The majority of leaseholders under similar State Agreements will be affected by this decision, as well as any tenement holders with similar leases granted before the Racial Discrimination Act 1975 (Cth) and theNative Title Act 1993 (Cth). The decision is broad enough to also impact the holders of any interest which does not grant the right to exclude ‘any and everyone from access to the land, for any reason or no reason’2 .
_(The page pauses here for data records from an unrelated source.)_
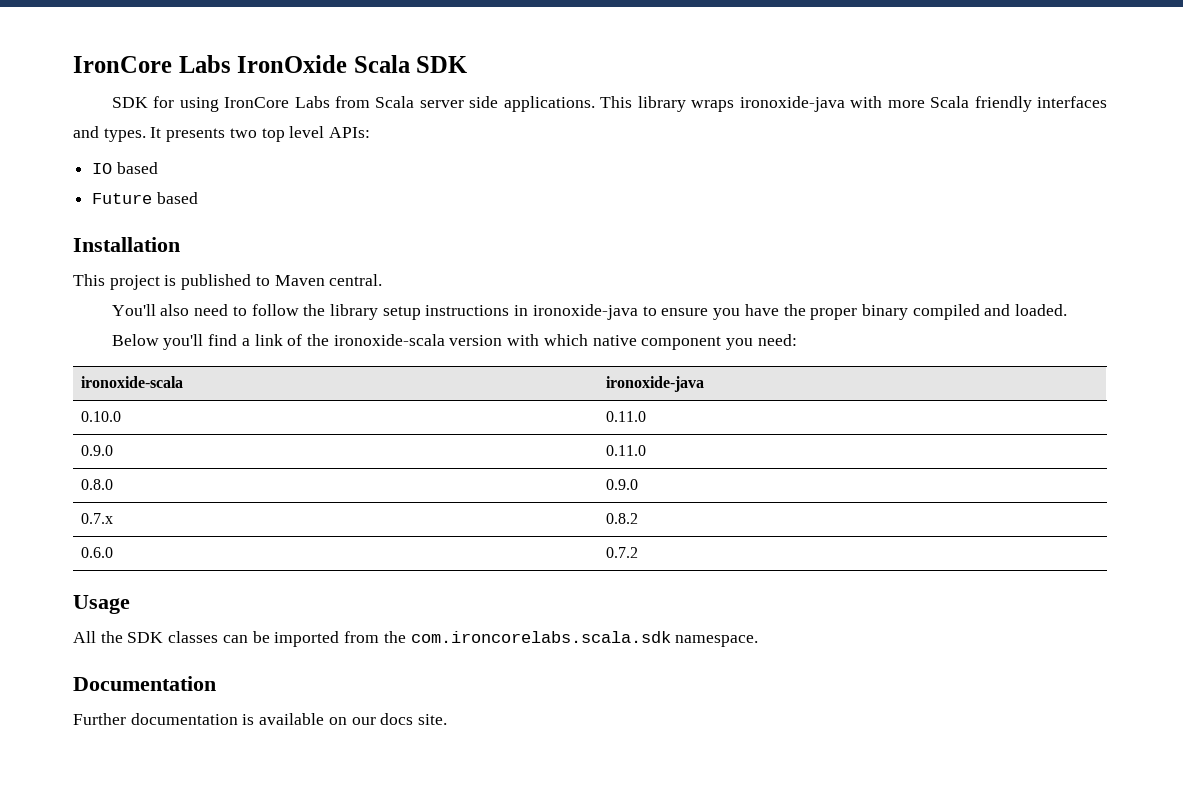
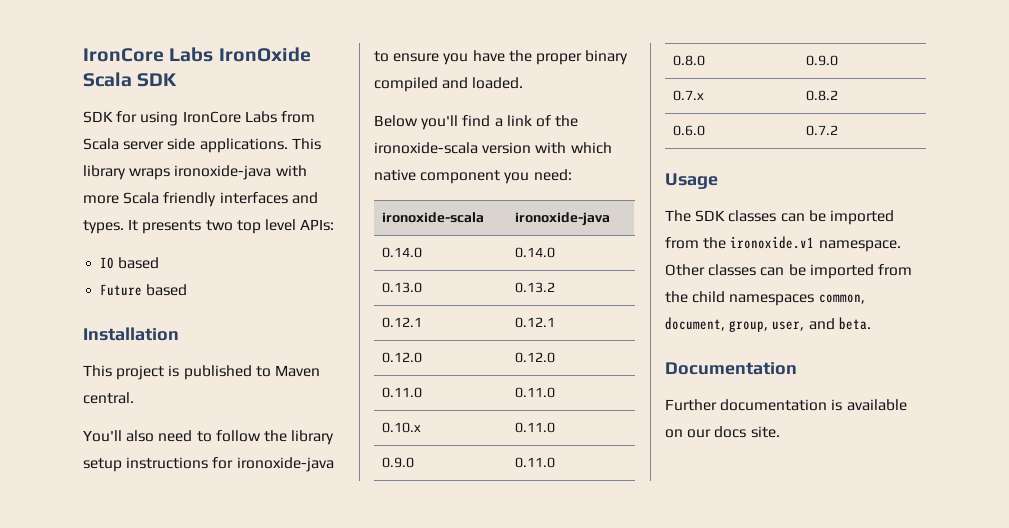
[514,305,529,316] in -> [212,457,234,469] for
[80,411,121,422] 0.10.0 -> [382,247,423,258] [515,247,556,258] [382,282,423,293] [515,282,556,293] [382,317,423,328] [515,317,556,328] [382,352,423,363] [515,352,556,363] [382,387,423,398] [515,387,556,398] [382,422,422,433] 0.14.0 | 0.14.0 // 0.13.0 | 0.13.2 // 0.12.1 | 0.12.1 // 0.12.0 | 0.12.0 // 0.11.0 | 0.11.0 // 0.10.x
[73,631,123,643] All the -> [665,210,691,222] The
[410,631,671,643] com.ironcorelabs.scala.sdk -> [730,236,815,249] ironoxide.v1
(759, 641) none -> [665,264,912,279] [665,291,865,306] [665,317,871,332] Other classes can be imported from the child namespaces common, document, group, user, and beta.

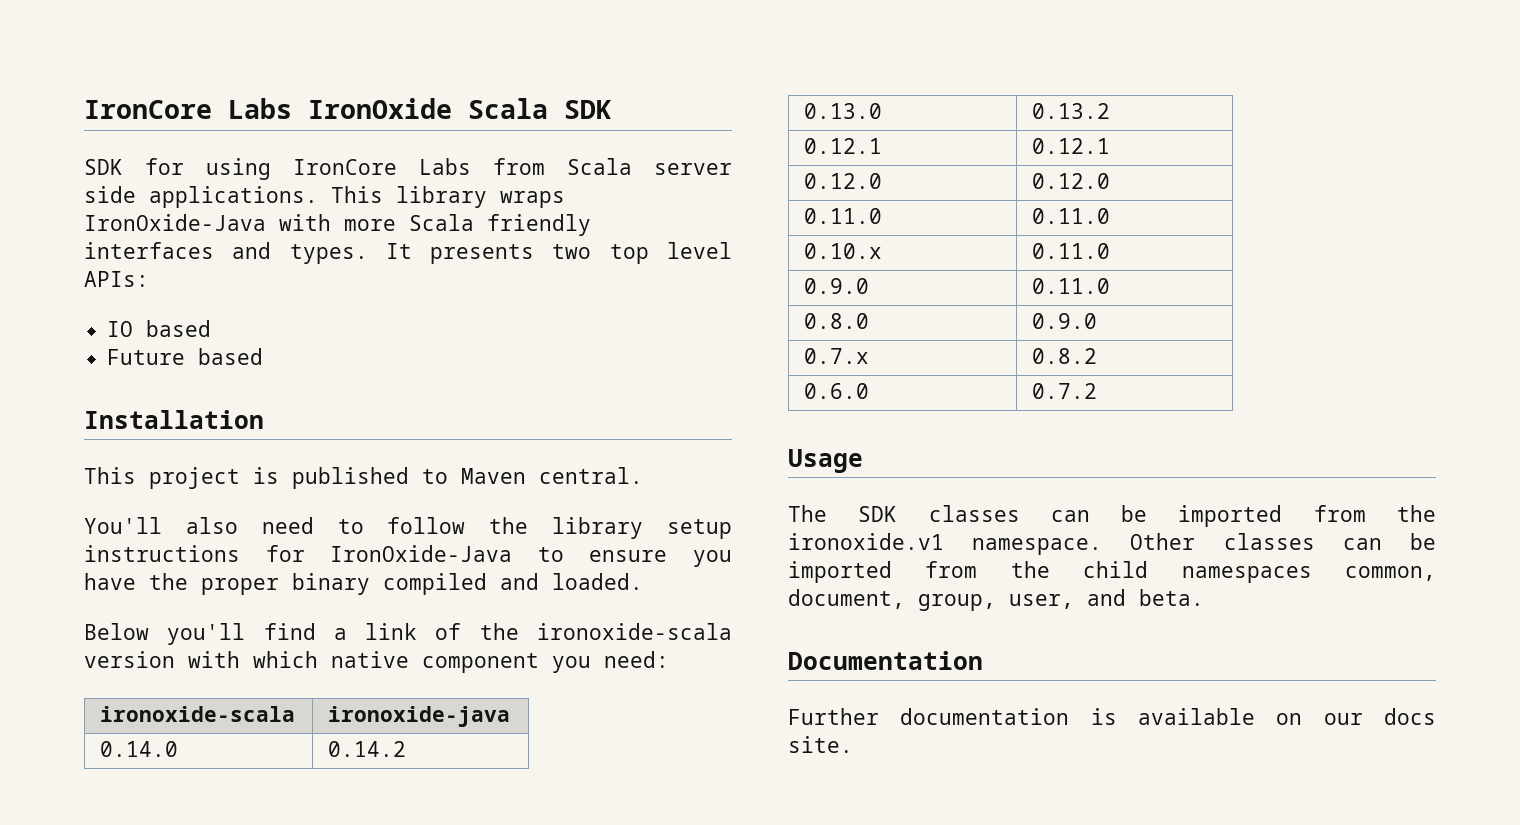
[174,165,272,180] ironoxide-java -> [84,214,266,231] IronOxide-Java
[236,457,334,472] ironoxide-java -> [330,545,513,562] IronOxide-Java
[515,247,556,258] 0.14.0 -> [328,741,407,757] 0.14.2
The High Court found that the mineral leases are not inconsistent with the coexistence of native title rights and interests over the land due to the fact that:
- the mineral leases were granted subject to the joint venturers allowing the State and third parties access over the land provided that the access did not unduly prejudice or interfere with joint venture operations;
- the Ngarla People held non-exclusive native title rights and interests to access and camp on the land, to take flora, fauna, fish, water and other traditional resources (excluding minerals) from the land, to engage in ritual and ceremony on the land, and to care for, maintain and protect from physical harm particular sites and areas of significance to the native title holders;
- the grant of rights to use land for particular purposes, if not accompanied by the grant of a right to exclude any and everyone from the land, is not necessarily inconsistent with, and does not necessarily extinguish native title rights (as determined in Wik 3 and Ward 4 ); and
- the mineral leases did not provide that the joint venturers must use the whole of the land for mining or associated works in such a way which would prevent any use of the land by native title holders. Therefore the High Court found that the native title rights and interests were not extinguished or suspended and remained unaffected.
The Brown Decision results in practical uncertainty in the mining industry (particularly for those with State Agreement tenure granted prior to the Racial Discrimination Act 1975 (Cth) and the Native Title Act 1993(Cth)) as miners and native title holders will now be required to determine how they will regulate their co-existing rights over the same land.